• **Exercise requirements**
Only an exact copy of the entries, stripped of pictures, will serve as the answer.
§ §
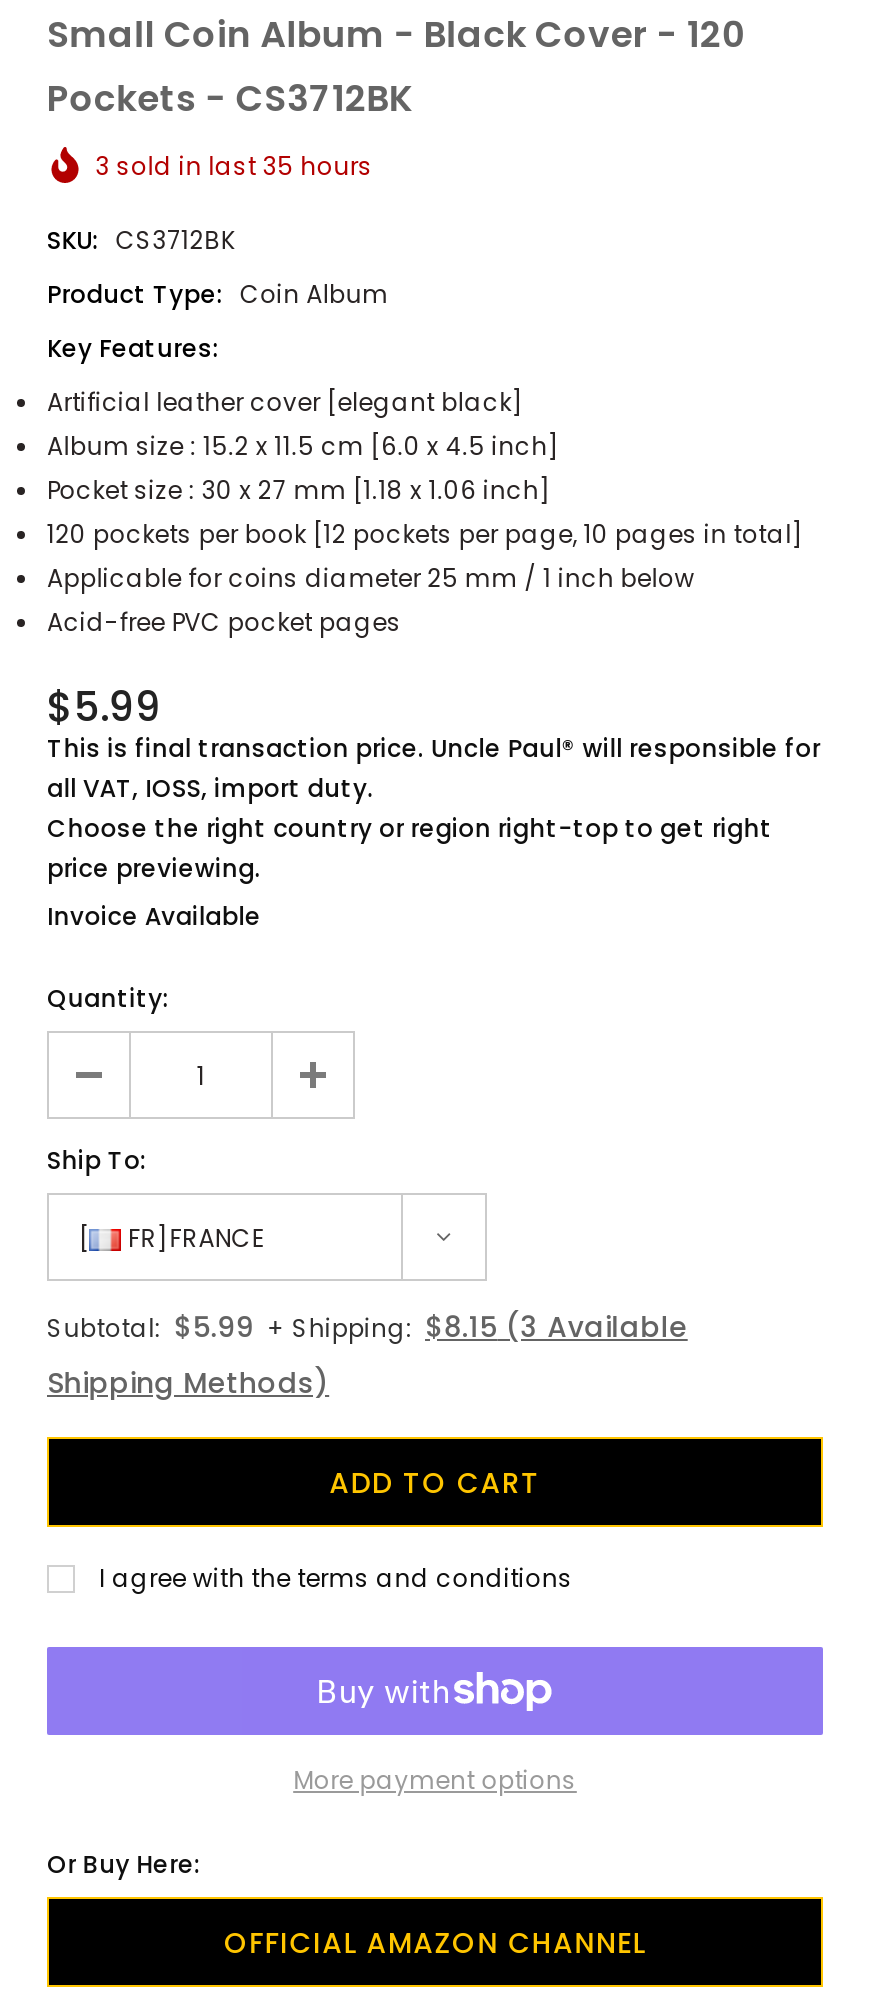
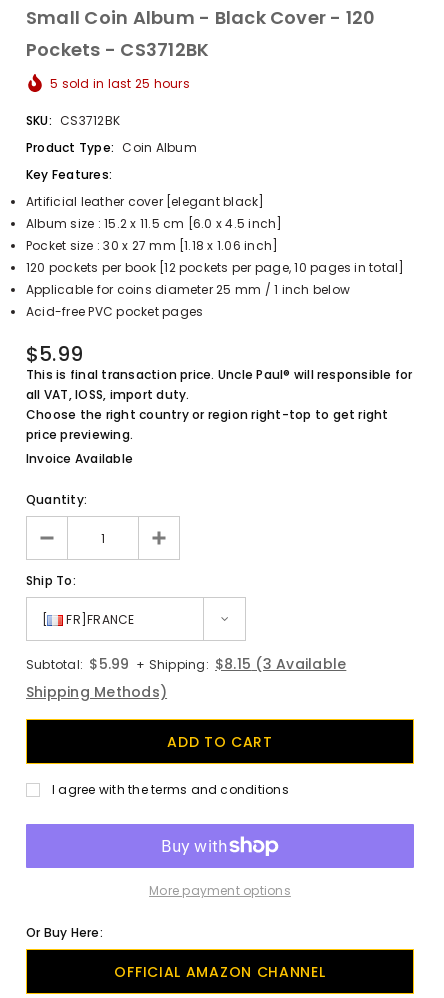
- 3 sold in last 35 hours
+ 5 sold in last 25 hours
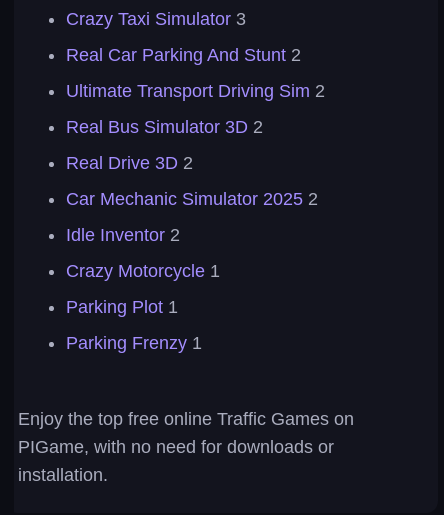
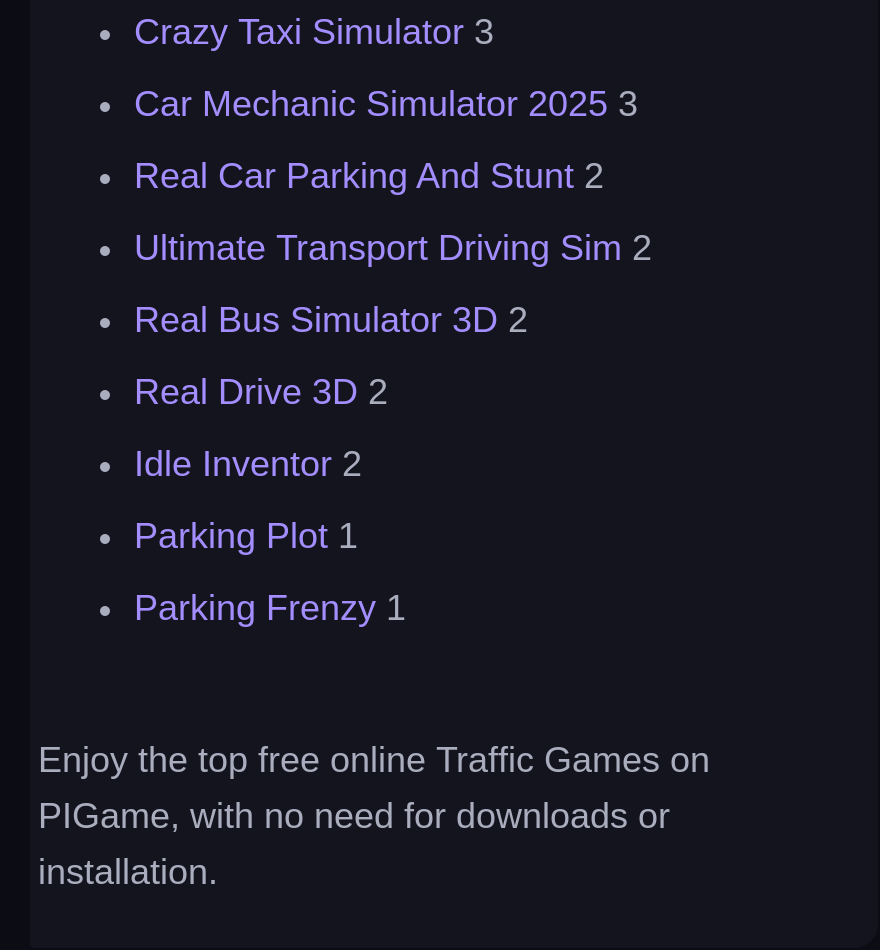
+ Car Mechanic Simulator 2025 3

moved down: Real Car Parking And Stunt 2 | Ultimate Transport Driving Sim 2 | Real Bus Simulator 3D 2 | Real Drive 3D 2

- Car Mechanic Simulator 2025 2

- Crazy Motorcycle 1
§ §
• **Written answer**
- 3 sold in last 35 hours
+ 5 sold in last 25 hours
+ Car Mechanic Simulator 2025 3

moved down: Real Car Parking And Stunt 2 | Ultimate Transport Driving Sim 2 | Real Bus Simulator 3D 2 | Real Drive 3D 2

- Car Mechanic Simulator 2025 2

- Crazy Motorcycle 1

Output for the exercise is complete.